Which of course was not so.

‘I am telephoning you,’ says a faint voice, through a blizzard of atmospherics.

‘I know you’re telephoning me,’ says Claudia.

‘The newspaper is giving me your telephone number.’

Claudia sighs. The newspaper has no business to do any such thing. It knows that. Some stupid girl. And some tiresome nut pestering. ‘Look,’ she begins…

‘From Budapest I am telephoning you.’

Claudia takes a breath. Oh. Oho… Hence the crackling. There is a noise now like a small bonfire somewhere along the line. ‘Hello?’ she says. ‘Hello? Can you talk louder?’

‘I am telephoning you for my son who is in Wimbledon. My son Laszlo.’

‘Wimbledon?’ cries Claudia. ‘Do you mean Wimbledon, London?’

‘My son is in Wimbledon, London for his studies.’

‘Who are you?’ says Claudia. ‘Please tell me your name. Please talk slowly and loudly.’

And through the bonfire and the exploding fireworks and the oceanic gales there comes this voice – from another place but not, oh indeed not, from another time. ‘… I am university professor… my son Laszlo who is eighteen years old… student of art… visiting in your country before these events of which you write in your paper, do you know of what I speak?’ (‘Yes, yes,’ cries Claudia. ‘How did you…? No, never mind, go on, please go on, I can hear you fairly well.’) ‘… I am telling my son he must not come back to his home, I am telling him to stay in your country… I think I am not able to speak to you for long, you understand, I am sorry to ask you this but I have no friend in your country, I think you are a person who is perhaps interested in what happens here… no money… eighteen years old… must not come back to his home… people who perhaps can help my son?’

‘Yes,’ says Claudia. ‘There are people who will help your son.’ The bonfire is roaring now; the gales howl. ‘I can hardly hear you. Please give me the address. The address in Wimbledon. Please give me the address in… at your home. No – no, don’t do that. Will you telephone me again?’

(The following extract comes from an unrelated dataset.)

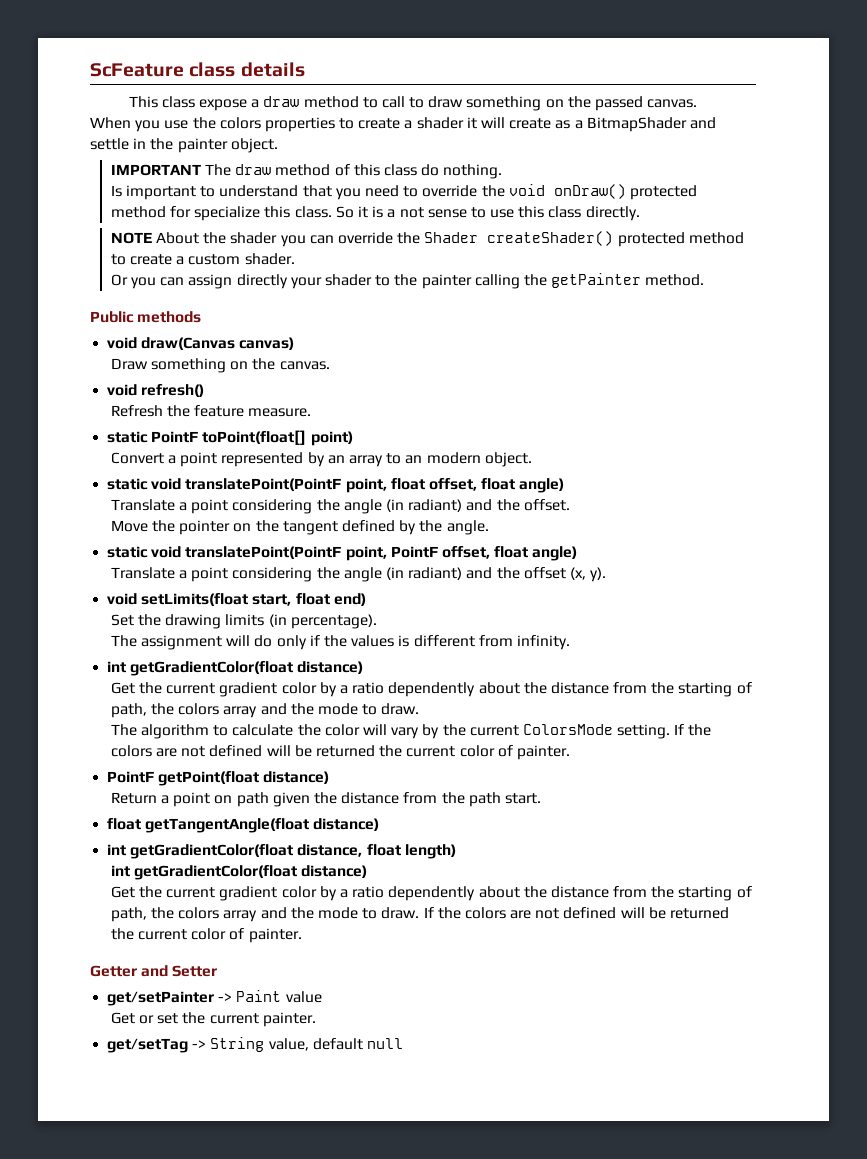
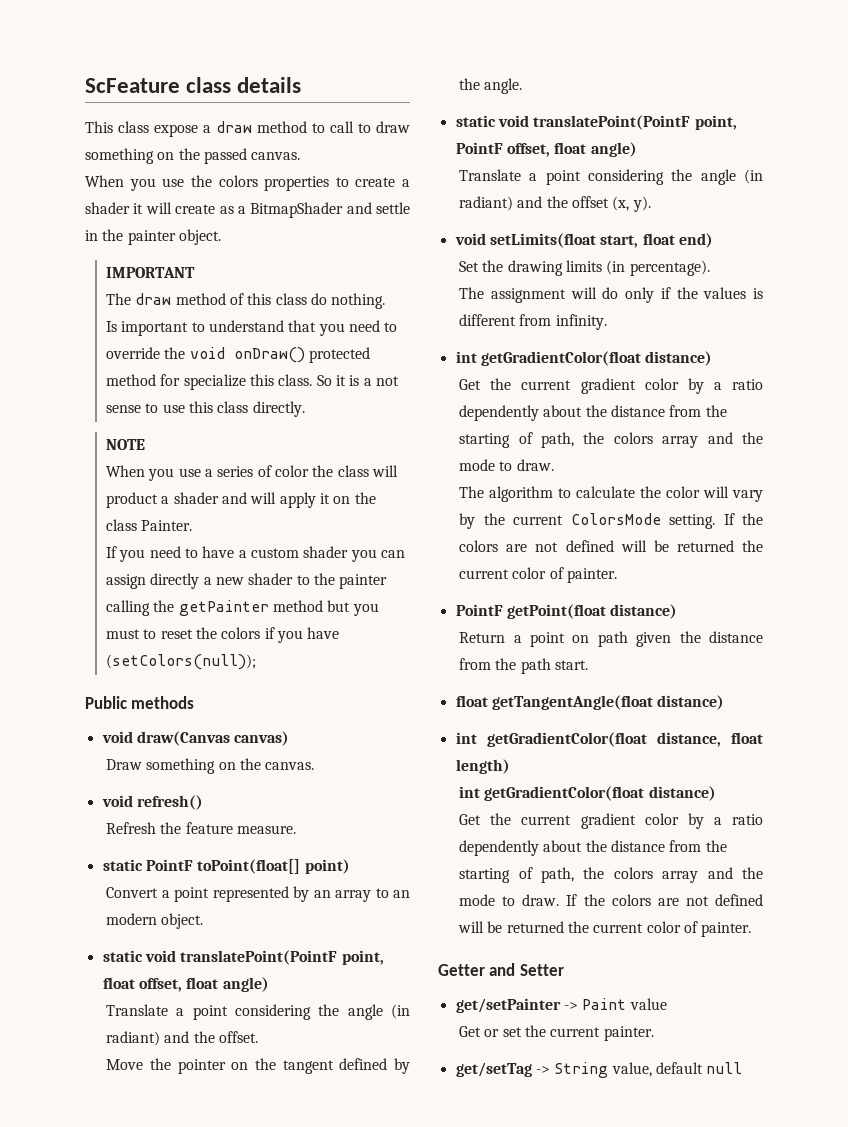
(201, 170) none -> (196, 272) //
[156,231,744,247] [110,253,295,265] [110,274,128,286] About the shader you can override the Shader createShader() protected method to create a custom shader. // Or -> [106,465,399,481] [106,492,376,508] [106,519,193,531] [106,546,349,562] // When you use a series of color the class will product a shader and will apply it on the class Painter. // If you need to have a custom shader
[290,277,322,289] your -> [203,577,245,585] a new
[645,274,705,286] method. -> [273,600,379,616] [106,627,340,643] [106,654,257,670] method but you must to reset the colors if you have (setColors(null));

‘I think that will not be possible. I think soon perhaps I shall not have address. Do you understand?’

‘Yes,’ says Claudia. ‘I’m afraid I do.’

And so here is Laszlo, a child of his time, sitting in Claudia’s Fulham flat on an October afternoon. Outside are the unremarkable London noises of feet on pavements, a throbbing taxi, an aeroplane overhead; Laszlo sits on the edge of the sofa with a small kit-bag at his feet. He has lank black hair, acne and a heavy cold. He owns nothing but the clothes he wears, a
change of shirt and socks, a map of London, a pocket Oxford English dictionary and a handful of postcards from the Tate Gallery. He has also, of course, a passport which nails him for who he is and whence he comes.

‘This is a terrible deciding,’ he says.

‘Decision,’ says Claudia. ‘Not deciding. I’m sorry…’ she adds, ‘… as though it mattered. Damn words.’

‘Words are not damn,’ says Laszlo. ‘English I must speak. Good English.’

There he sits, in his baggy kneed trousers and his too-tight sweater. And Claudia is consumed by a surge of that most stark of all emotions: pity. You poor little sod, she thinks. You poor little wretch, you’re one of those for whom history really pulls out the stops. You are indeed someone who cannot call his life his own. Free will, right now, must have a hollow sound.

‘If you decide to stay I shall do whatever I can for you. You can live here, for a start. I’ll find out about places in art colleges.’

There is a silence. ‘I shall never see again my father,’ says Laszlo. His mother, it appears, died when he was a child.


Never
is perhaps too strong…’ murmurs Claudia.

‘Never. I have also aunt and grandmother and cousins.’

Claudia nods. And what are you offered instead? she thinks. This airy concept called freedom which cannot at the moment seem anything of the kind. All the eighteen year olds I know are worrying about sex and examinations: that is freedom.